--- Supplied material ---
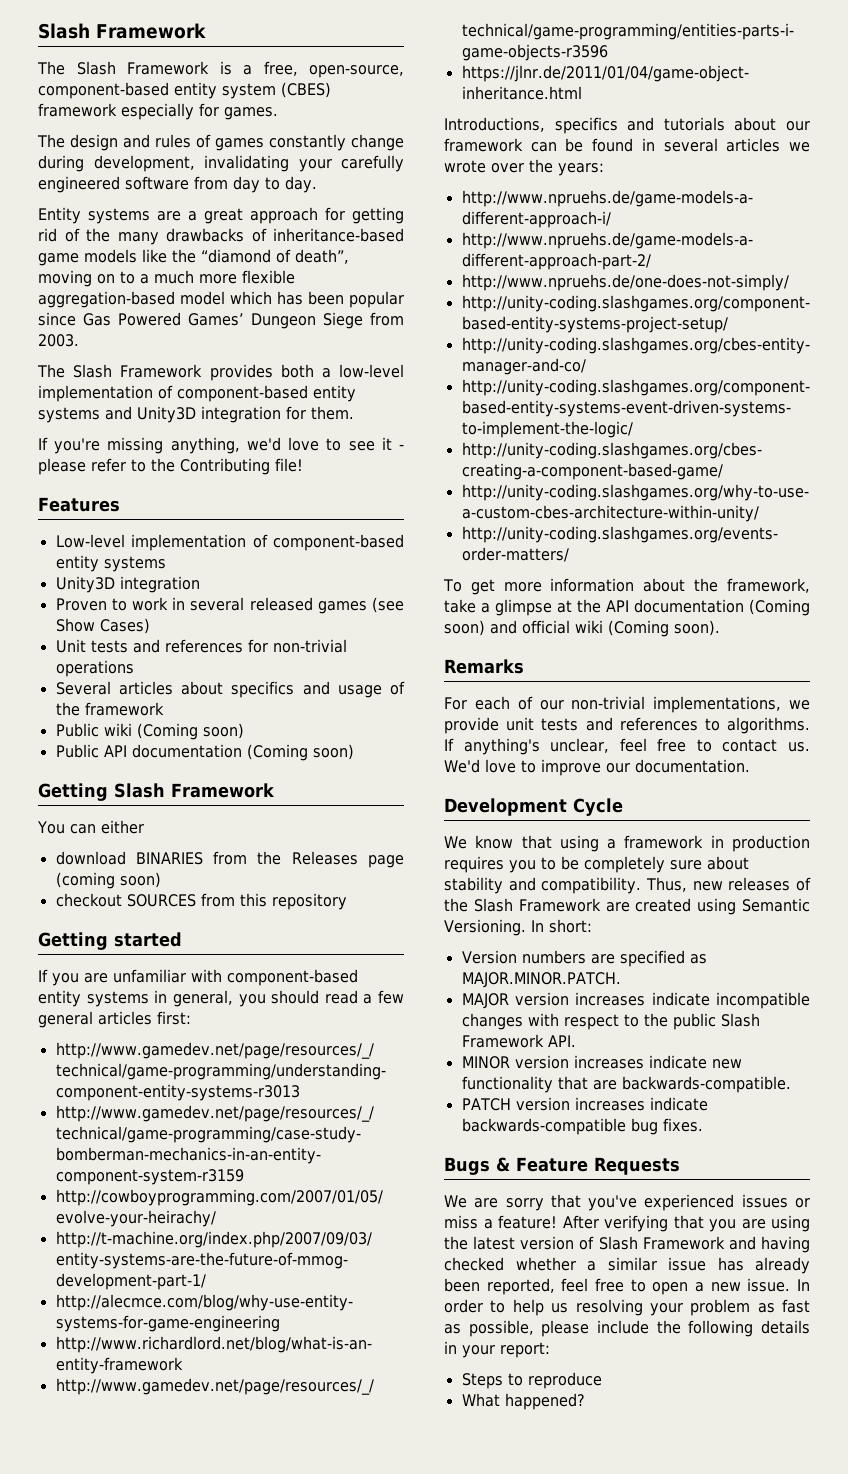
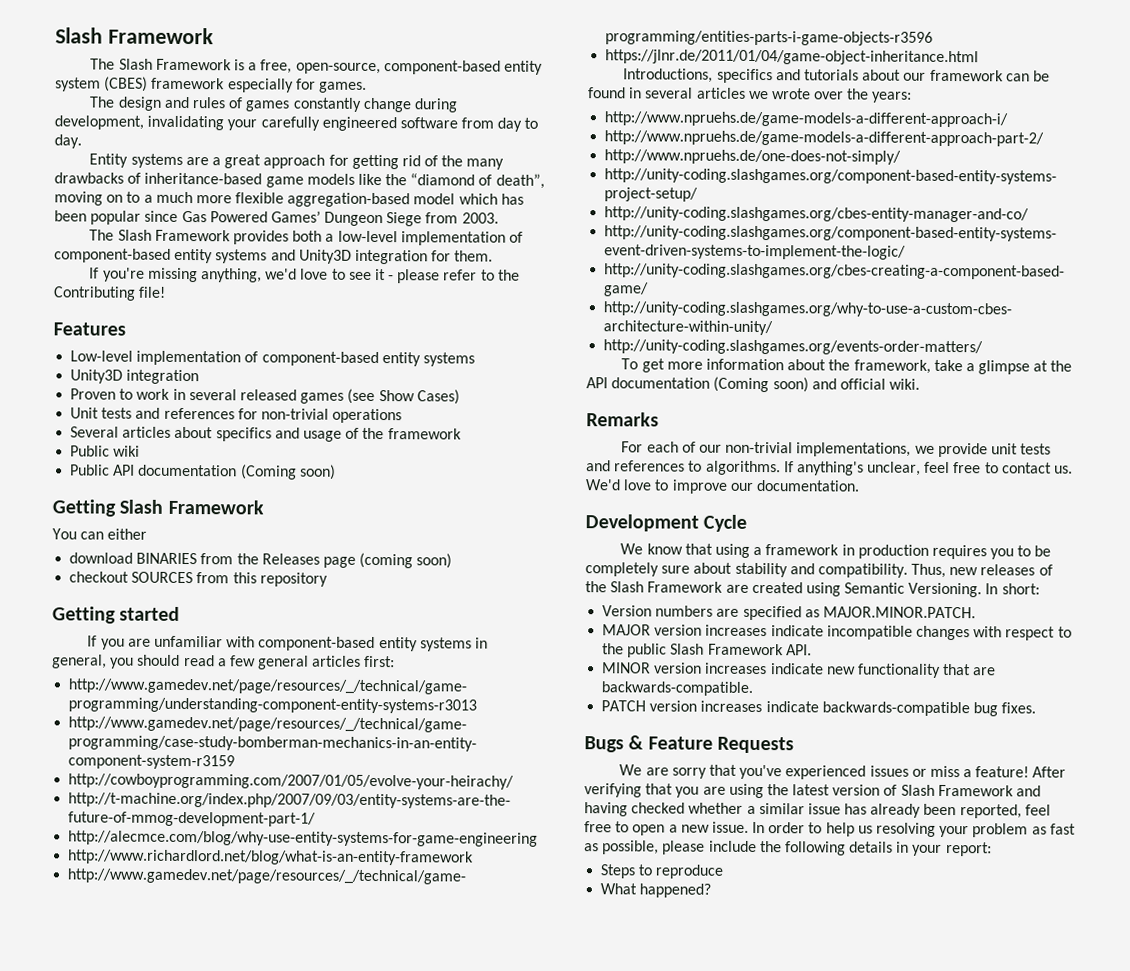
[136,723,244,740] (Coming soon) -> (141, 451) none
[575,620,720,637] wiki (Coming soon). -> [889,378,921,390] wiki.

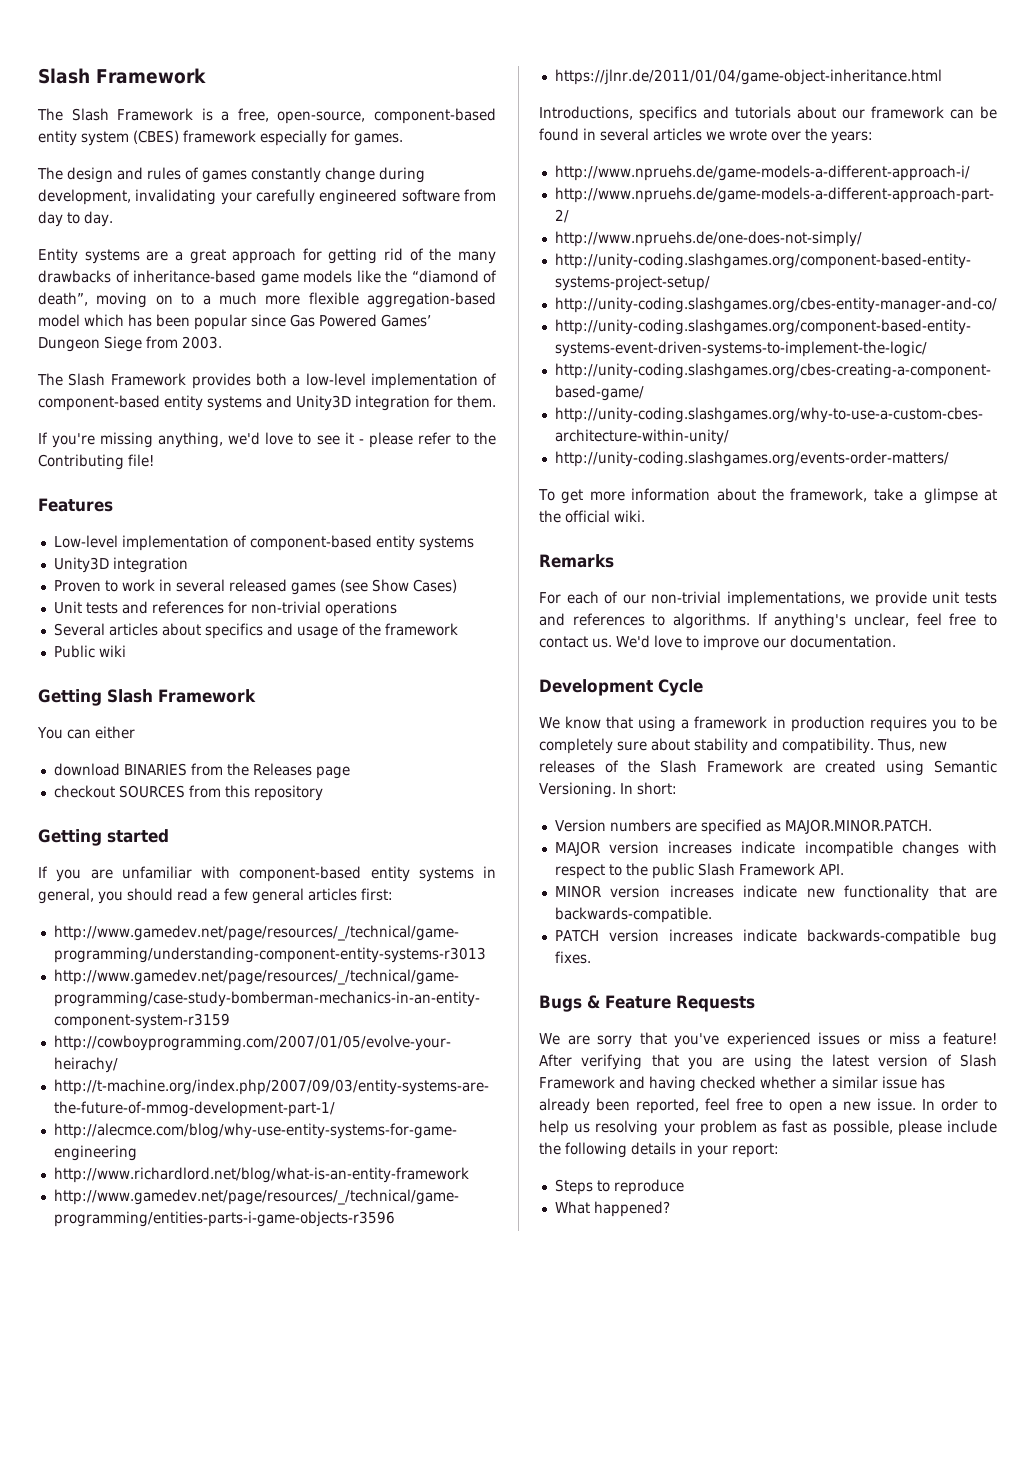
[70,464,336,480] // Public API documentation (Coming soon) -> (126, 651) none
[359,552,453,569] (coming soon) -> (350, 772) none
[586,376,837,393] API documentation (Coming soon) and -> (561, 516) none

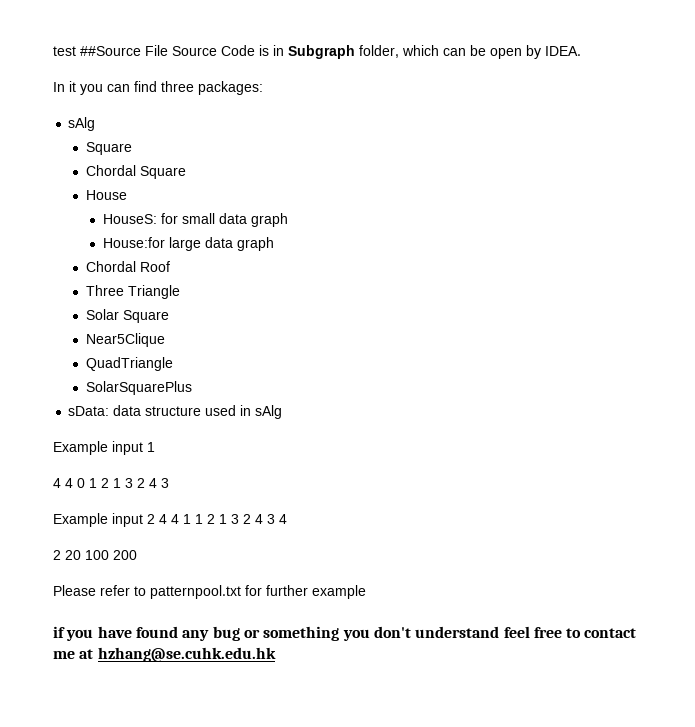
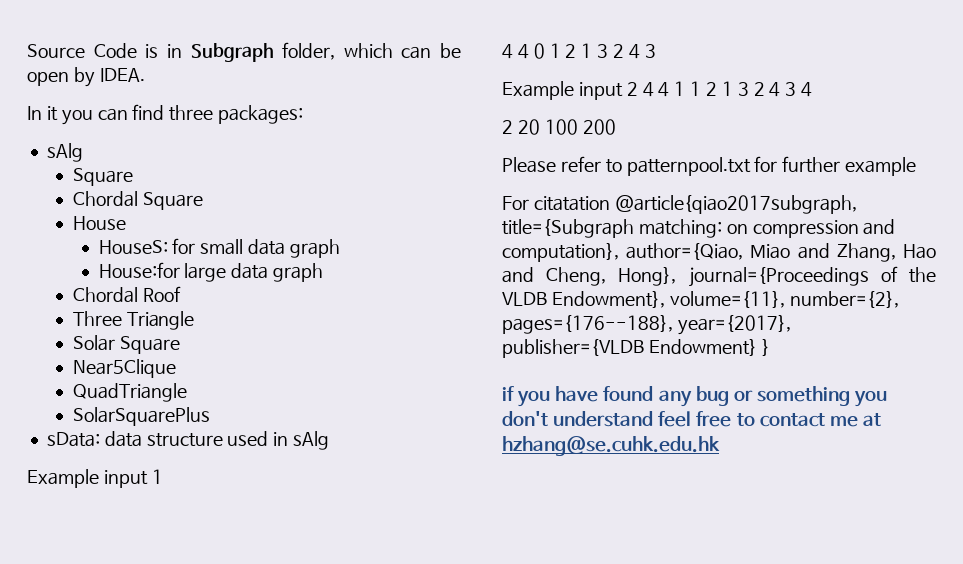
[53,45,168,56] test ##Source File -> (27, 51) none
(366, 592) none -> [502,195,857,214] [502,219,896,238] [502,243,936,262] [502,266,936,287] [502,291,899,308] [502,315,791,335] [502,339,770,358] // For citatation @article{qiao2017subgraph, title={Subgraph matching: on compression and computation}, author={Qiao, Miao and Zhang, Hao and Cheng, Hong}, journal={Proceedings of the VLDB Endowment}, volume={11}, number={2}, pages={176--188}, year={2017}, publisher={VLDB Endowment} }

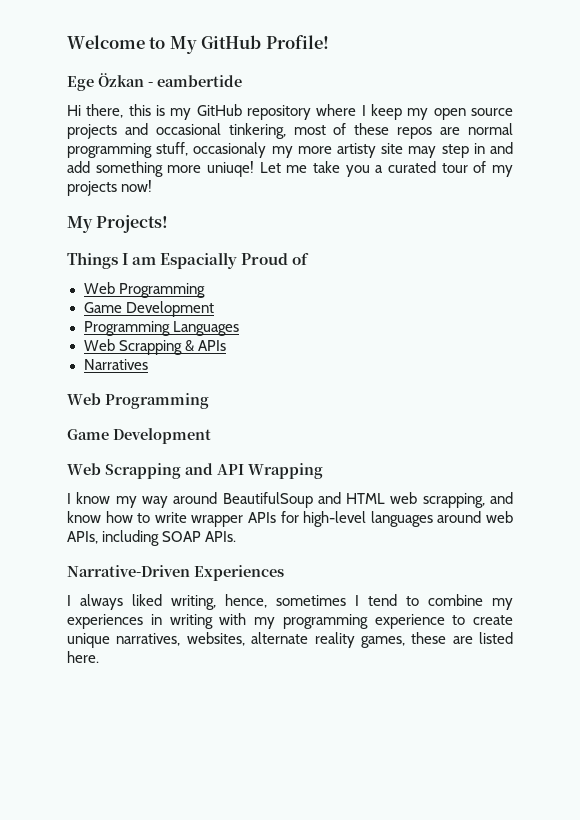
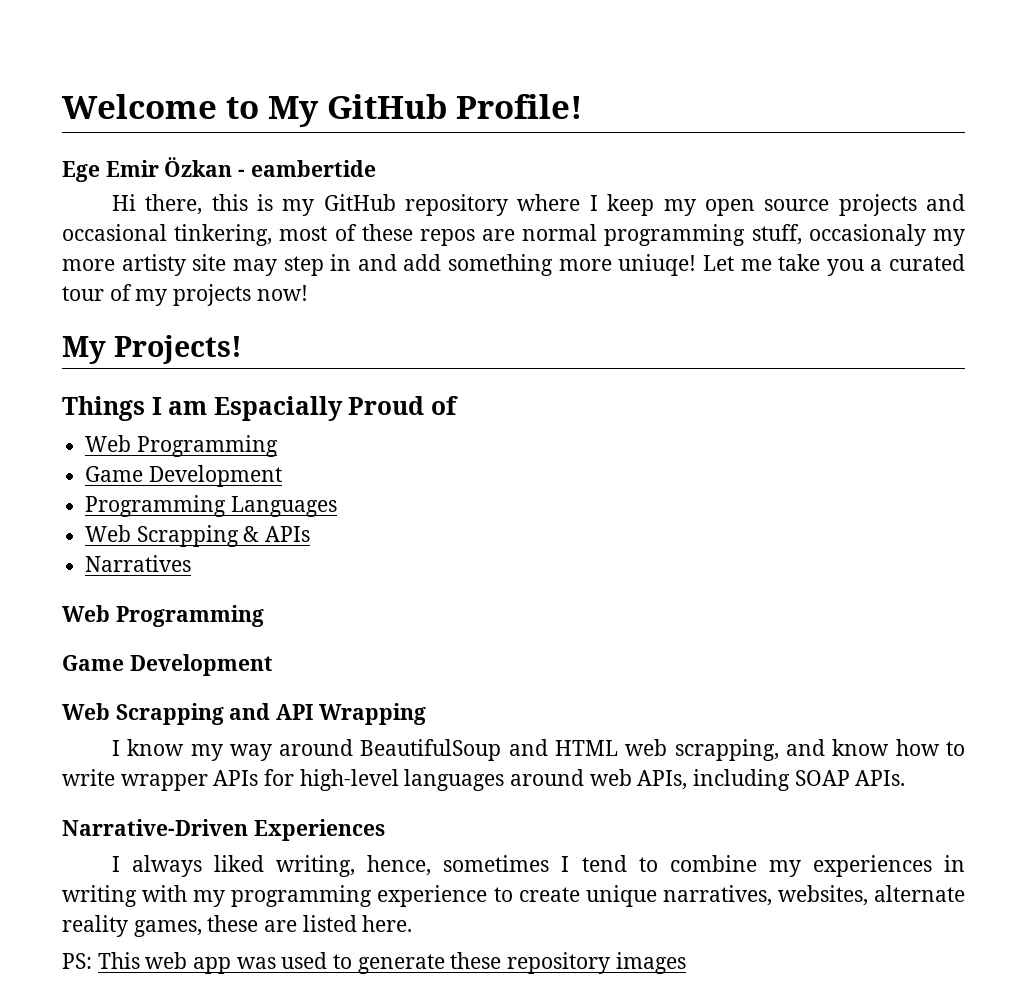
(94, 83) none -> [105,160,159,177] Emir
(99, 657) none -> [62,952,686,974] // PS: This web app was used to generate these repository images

--- Assignment ---
Quote the records in full and exactly; skip any image.

--- Exercise solution ---
[136,723,244,740] (Coming soon) -> (141, 451) none
[575,620,720,637] wiki (Coming soon). -> [889,378,921,390] wiki.

[70,464,336,480] // Public API documentation (Coming soon) -> (126, 651) none
[359,552,453,569] (coming soon) -> (350, 772) none
[586,376,837,393] API documentation (Coming soon) and -> (561, 516) none

[53,45,168,56] test ##Source File -> (27, 51) none
(366, 592) none -> [502,195,857,214] [502,219,896,238] [502,243,936,262] [502,266,936,287] [502,291,899,308] [502,315,791,335] [502,339,770,358] // For citatation @article{qiao2017subgraph, title={Subgraph matching: on compression and computation}, author={Qiao, Miao and Zhang, Hao and Cheng, Hong}, journal={Proceedings of the VLDB Endowment}, volume={11}, number={2}, pages={176--188}, year={2017}, publisher={VLDB Endowment} }

(94, 83) none -> [105,160,159,177] Emir
(99, 657) none -> [62,952,686,974] // PS: This web app was used to generate these repository images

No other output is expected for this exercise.